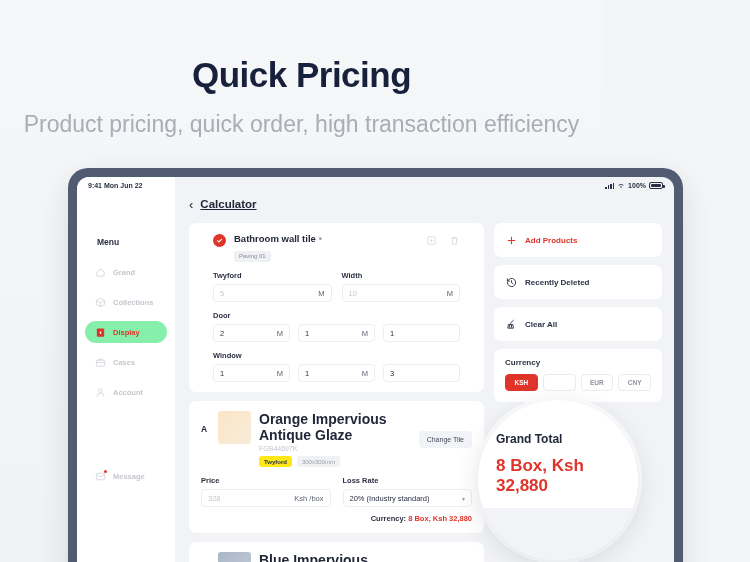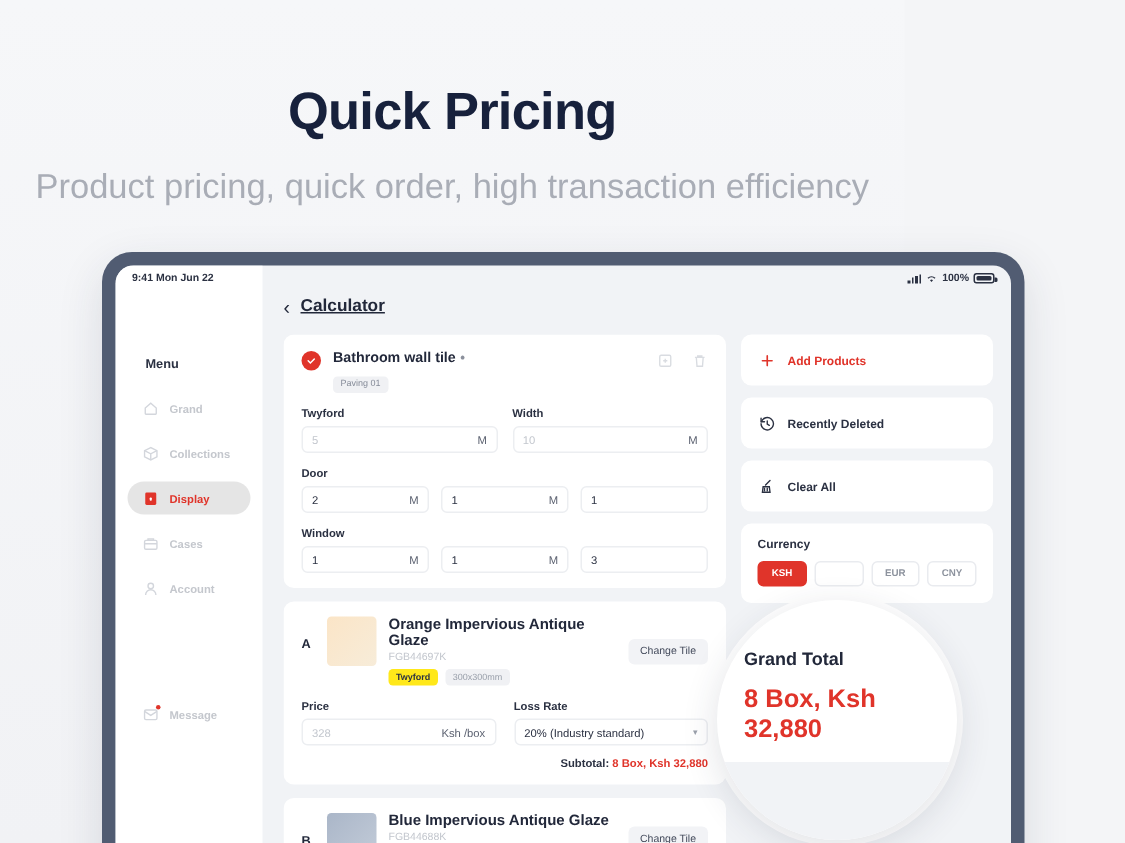--- a/index.html
+++ b/index.html
@@ -61,35 +61,35 @@
     width: 98px; background: #ffffff; padding-top: 22px; flex-shrink: 0;
     position: relative;
   }
   .menu-title { font-size: 8.5px; font-weight: bold; color: #2b3142; padding: 38px 0 0 20px; }
   .nav { margin-top: 14px; }
   .nav-item {
     display: flex; align-items: center; gap: 7px;
     height: 22px; margin: 0 8px 8px 8px; padding-left: 10px;
     border-radius: 11px; font-size: 7.5px; color: #c4c7cd; font-weight: bold;
   }
-  .nav-item.active { background: #e5e5e5; color: #e0342a; text-align: center; }
+  .nav-item.active { background: #86efac; color: #e0342a; text-align: center; }
   .nav-icon { width: 11px; height: 11px; display: block; flex-shrink: 0; position: relative;}
   .nav-item .nav-icon svg { width: 11px; height: 11px; display:block; }
   .nav-spacer { height: 54px; }
   .badge-dot{position:absolute;top:-1px;right:-1px;width:3.5px;height:3.5px;border-radius:50%;background:#e0342a;}
   
   .main { flex: 1; display: flex; flex-direction: column; min-width: 0; }
   .topbar { height: 40px; display: flex; align-items: center; padding: 14px 0 0 14px; }
   .back-chevron { font-size: 13px; color: #22283a; margin-right: 7px; line-height: 1; }
   .topbar h2 { font-size: 11.5px; font-weight: bold; color: #22283a; text-decoration: underline; }
   .content { flex: 1; display: flex; gap: 10px; padding: 6px 12px 0 14px; min-height: 0; }
   .col-left { flex: 1; min-width: 0; display: flex; flex-direction: column; gap: 9px; overflow: hidden;}
   .col-right { width: 168px; flex-shrink: 0; display: flex; flex-direction: column; gap: 8px; }
   
-  .card { background: #fff; border-radius: 7px; padding: 10px 12px; }
+  .card { background: #fff; border-radius: 7px; padding: 10px 24px; }
   .card-head { display: flex; align-items: flex-start; }
   .check {
     width: 13px; height: 13px; border-radius: 50%; background: #e0342a;
     display: flex; align-items: center; justify-content: center; flex-shrink: 0;
     margin-top: 1px;
   }
   .check svg { width: 7px; height: 7px; }
   .card-titles { margin-left: 8px; flex: 1; }
   .card-title { font-size: 9.5px; font-weight: bold; color: #22283a; }
   .card-title .dots { color: #8b909c; font-weight: bold; margin-left: 3px; font-size: 9px;}
@@ -114,21 +114,21 @@
   .triple { display: flex; gap: 8px; }
   .triple .inp { flex: 1; }
   
   .prod { background:#fff; border-radius:7px; padding:10px 12px; }
   .prod-top { display: flex; align-items: flex-start; gap: 8px; }
   .prod-letter { font-size: 8.5px; font-weight: bold; color: #22283a; width: 9px; padding-top: 13px; flex-shrink:0;}
   .thumb { width: 33px; height: 33px; border-radius: 3px; flex-shrink: 0; }
   .thumb.a { background: linear-gradient(135deg,#fbe5c7,#f7ecd9); }
   .thumb.b { background: linear-gradient(135deg,#aab6c8,#c3ccd9); }
   .prod-info { flex: 1; min-width: 0; }
-  .prod-name { font-size: 10px; font-weight: bold; color: #22283a; }
+  .prod-name { font-size: 14px; font-weight: bold; color: #22283a; }
   .prod-sku { font-size: 7px; color: #c2c6cd; margin-top: 2px; }
   .chips { display: flex; gap: 5px; margin-top: 4px; align-items:center;}
   .chip-brand { background:#ffe81a; color:#2b3142; font-size:6px; font-weight:bold; border-radius:3px; padding:2.5px 5px; }
   .chip-size { background:#f0f1f4; color:#9aa0ab; font-size:6px; border-radius:3px; padding:2.5px 5px; }
   .change-btn {
     background:#f2f3f6; border-radius:4px; font-size:7px; color:#42495a;
     padding:5px 8px; white-space:nowrap; align-self:center;
   }
   .prod-fields { display:flex; gap:12px; margin-top:9px; }
   .select { justify-content: space-between; }
@@ -381,21 +381,21 @@
                 </div>
                 <div class="fgroup">
                   <div class="field-label">Loss Rate</div>
                   <div class="inp select">
                     <span>20% (Industry standard)</span>
                     <span class="caret">▾</span>
                   </div>
                 </div>
               </div>
               <div class="subtotal">
-                <span>Subtotal:</span>
+                <span>Currency:</span>
                 <em>8 Box, Ksh 32,880</em>
               </div>
             </div>
 
             <div class="prod">
               <div class="prod-top">
                 <span class="prod-letter">B</span>
                 <span class="thumb b"></span>
                 <div class="prod-info">
                   <div class="prod-name">Blue Impervious Antique Glaze</div>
----------
All lines of the data above that include the word "check" must be shown.

   .check {
   .check svg { width: 7px; height: 7px; }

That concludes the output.